Force est de constater que le film a fonctionné sur moi. Je ne sais pas pour les autres, mais une semaine plus tard, j’y pense tous les jours.
En me lavant les dents
en épluchant les patates
en allant encore chercher le courrier en robe de chambre le dimanche matin
en prenant le bus
en cherchant une station sur la radio
en faisant craquer la tranche d’un vieux livre
Je repense aux discussions des passagers du bus de Paterson, volées au détour d’un trajet, absurdes,
touchantes, quotidiennes, drôles.
Aux cercles obnubilants de l’aérienne Laura.
Au rire de Paterson qui jaillit devant les propos et les situations incongrus de la vie ordinaire.
À la grosse voix sage de Doc qui couvre d’un œil affectueux son mur des célébrités de la ville.
Au poème que la fillette lit à Paterson comme un cadeau.
À la lumière d’automne qui rebondit sur la cascade.
Aux façades de briques rouges et aux quartiers un peu décrépis d’une jolie ville commune.
À la boîte à déjeuner de Paterson, amoureusement préparée par Laura, pleine de couleurs
et d’un petit quelque chose tendre et différent chaque jour.
À tous ces jumeaux et jumelles que l’on repère étrangement après en avoir parlé une fois
Comme je repère maintenant le nom de William Carlos Williams, découvert grâce au film
Croisé depuis deux fois dans des lectures sans rapport.
Foin de retournements fantasmagoriques, de situations rocambolesques et de deus ex machina abracadabrantesques. Je conçois que certains s’ennuient, détestent, conspuent. Mais je me fais une tartine
et je repense à ce quotidien comme tous les quotidiens, faits de réveils trop matinaux, du même trajet, des mêmes gestes, des mêmes paroles saugrenues devenues ordinaires. Des mêmes petites habitudes, de celles que l'on n’interroge plus. Quotidien commun, celui de Paterson, le mien, le tien, mais dans lequel on nous donne à voir les petits éclats bizarres qui font naître la poésie.
Loin d’être de ces poètes torturés, déchirés et lessivés qui détiennent LA VÉRITÉ (insérer ici angelots et trompettes), Paterson est un poète du quotidien, un poète modeste qui note dans un coin les pensées d’amour qui lui viennent, les riens étonnants qui donnent du sel, qui écoute les autres voix décalées qui n’ont pas besoin de venir de plus loin que la ville dans laquelle il vit, parce que chacun peut être un peu poète.

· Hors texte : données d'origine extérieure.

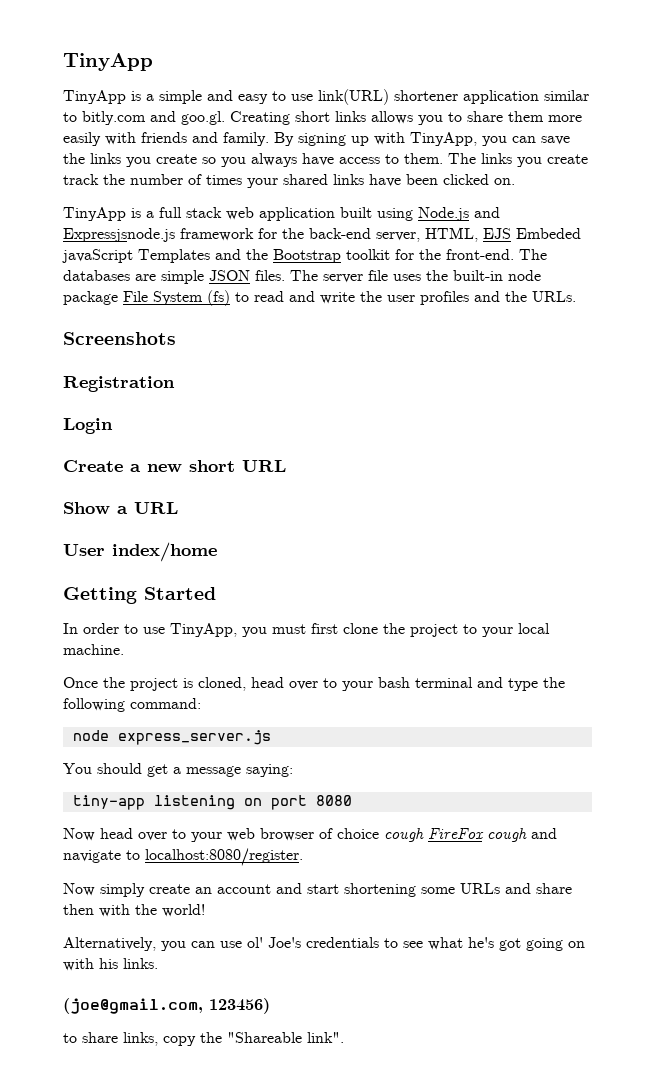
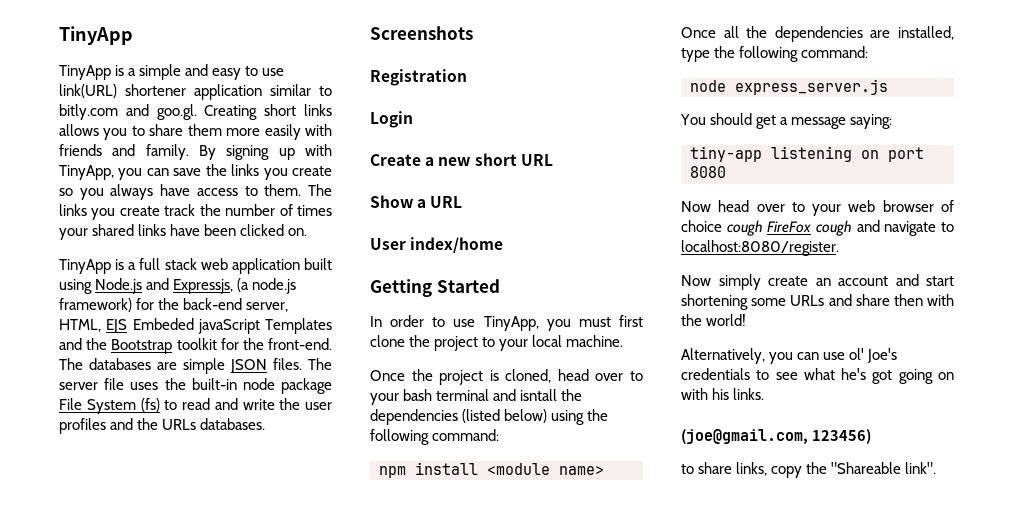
[63,228,254,242] Expressjsnode.js framework -> [173,278,297,294] [59,298,132,312] Expressjs, (a node.js framework)
[532,291,576,302] URLs. -> [162,418,266,430] URLs databases.
(503, 682) none -> [520,389,583,401] [370,409,609,425] [370,429,500,445] [379,462,604,478] [681,26,954,42] isntall the dependencies (listed below) using the following command: // npm install <module name> // Once all the dependencies are installed,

En allant chercher la demi-baguette du dimanche matin, ce matin
Dans une ville qui se frotte les yeux et replie la couette sur son nez
En se préparant au -15° C qui arrive à grands coups de vent
En ne croisant qu’un corbeau qui sautille à la recherche d’un ver
Et le couinement de mes chaussures sur l’asphalte blanchit
Je me demande ce qui m’avait tant touché dans ce film
Et ce qui pouvait bien me faire m’ébrouer de ma torpeur
C’est que Jim Jarmusch nous prouve qu’on n’a pas besoin de grandes choses
Pour faire de belles choses
(À peine peut-être d’un tout petit grain de folie)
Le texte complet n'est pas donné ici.